Entries supplied.
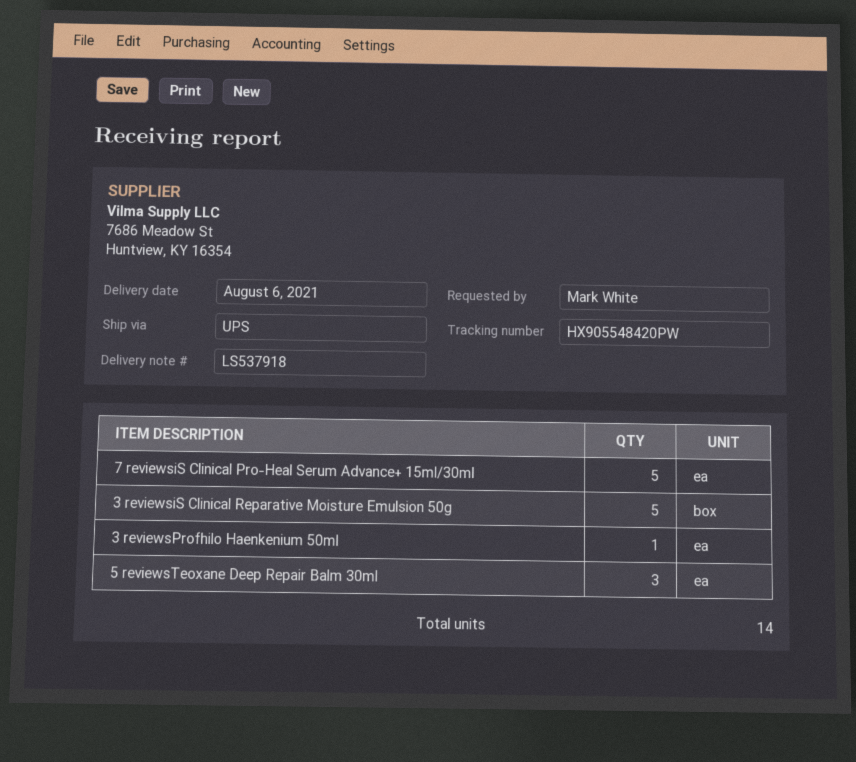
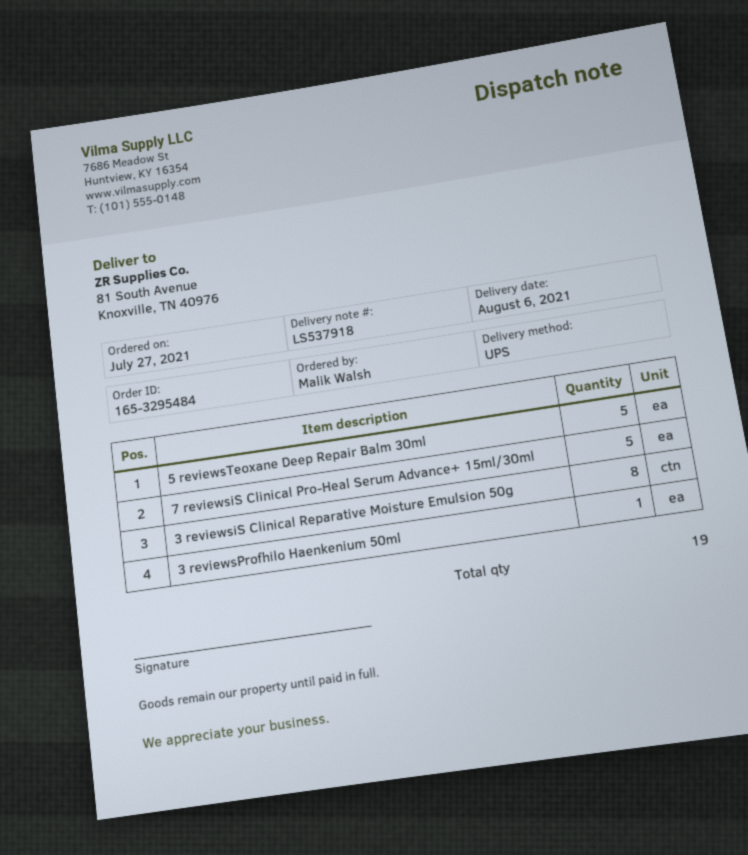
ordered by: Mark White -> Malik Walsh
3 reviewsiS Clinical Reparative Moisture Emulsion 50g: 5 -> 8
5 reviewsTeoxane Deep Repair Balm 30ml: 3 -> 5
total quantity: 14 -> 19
--
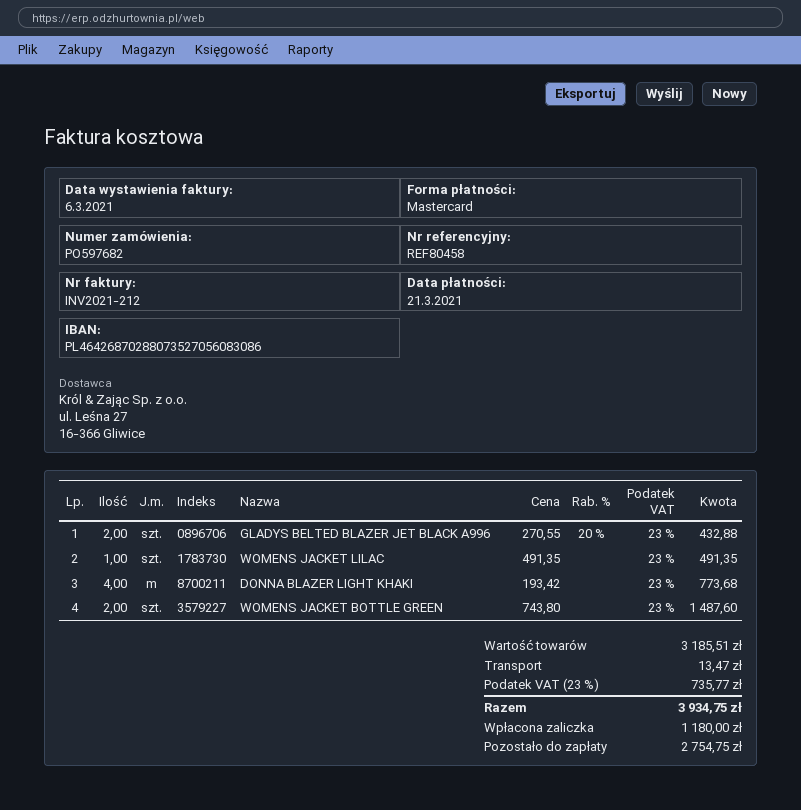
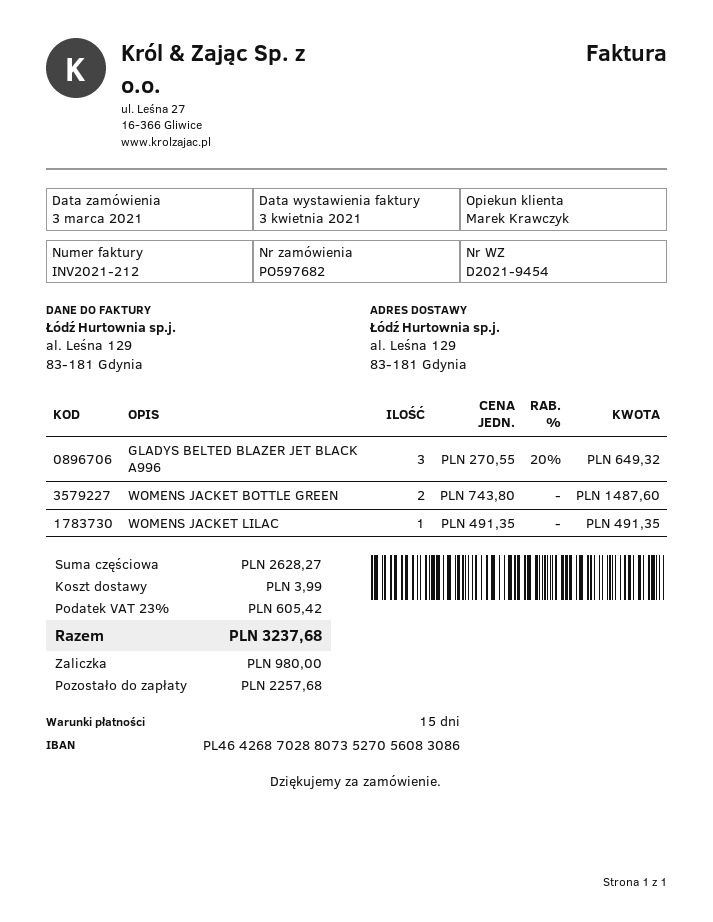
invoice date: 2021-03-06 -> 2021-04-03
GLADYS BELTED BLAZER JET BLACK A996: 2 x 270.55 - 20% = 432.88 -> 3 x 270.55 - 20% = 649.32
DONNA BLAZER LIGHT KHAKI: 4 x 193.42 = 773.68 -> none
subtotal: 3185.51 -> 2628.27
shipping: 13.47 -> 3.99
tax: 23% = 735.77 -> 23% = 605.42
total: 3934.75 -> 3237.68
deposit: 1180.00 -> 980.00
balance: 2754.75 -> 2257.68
...
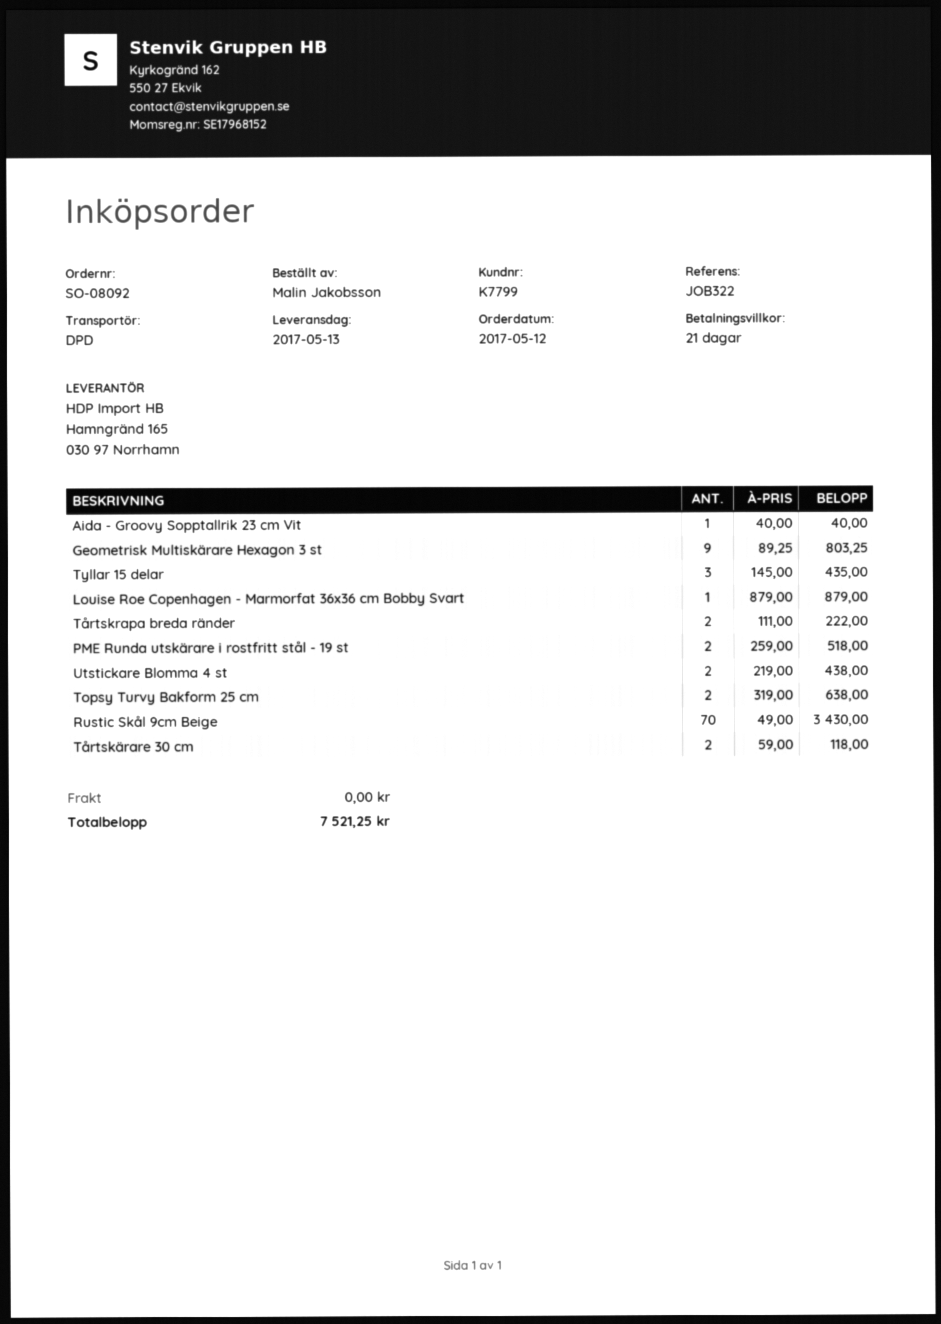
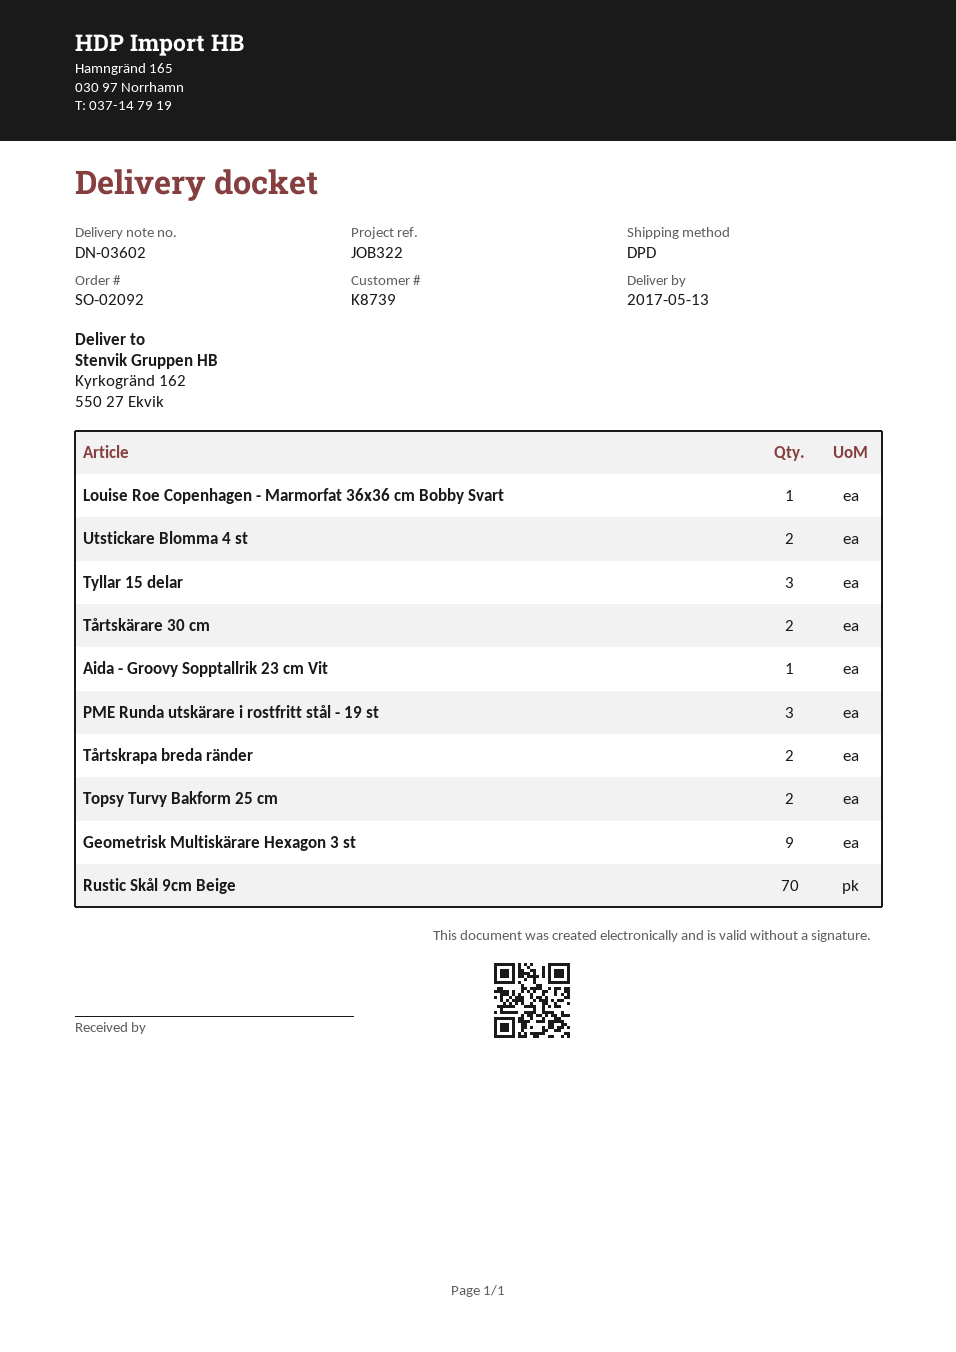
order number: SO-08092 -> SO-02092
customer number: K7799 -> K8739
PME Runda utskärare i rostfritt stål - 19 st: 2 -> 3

Task prompt.
Everything above from the line containing "ordered by: Mark White -> Malik Walsh" down to the line containing "total quantity: 14 -> 19" is to be transcribed exactly, with both of those lines included and nothing else added.

Solved problem.
ordered by: Mark White -> Malik Walsh
3 reviewsiS Clinical Reparative Moisture Emulsion 50g: 5 -> 8
5 reviewsTeoxane Deep Repair Balm 30ml: 3 -> 5
total quantity: 14 -> 19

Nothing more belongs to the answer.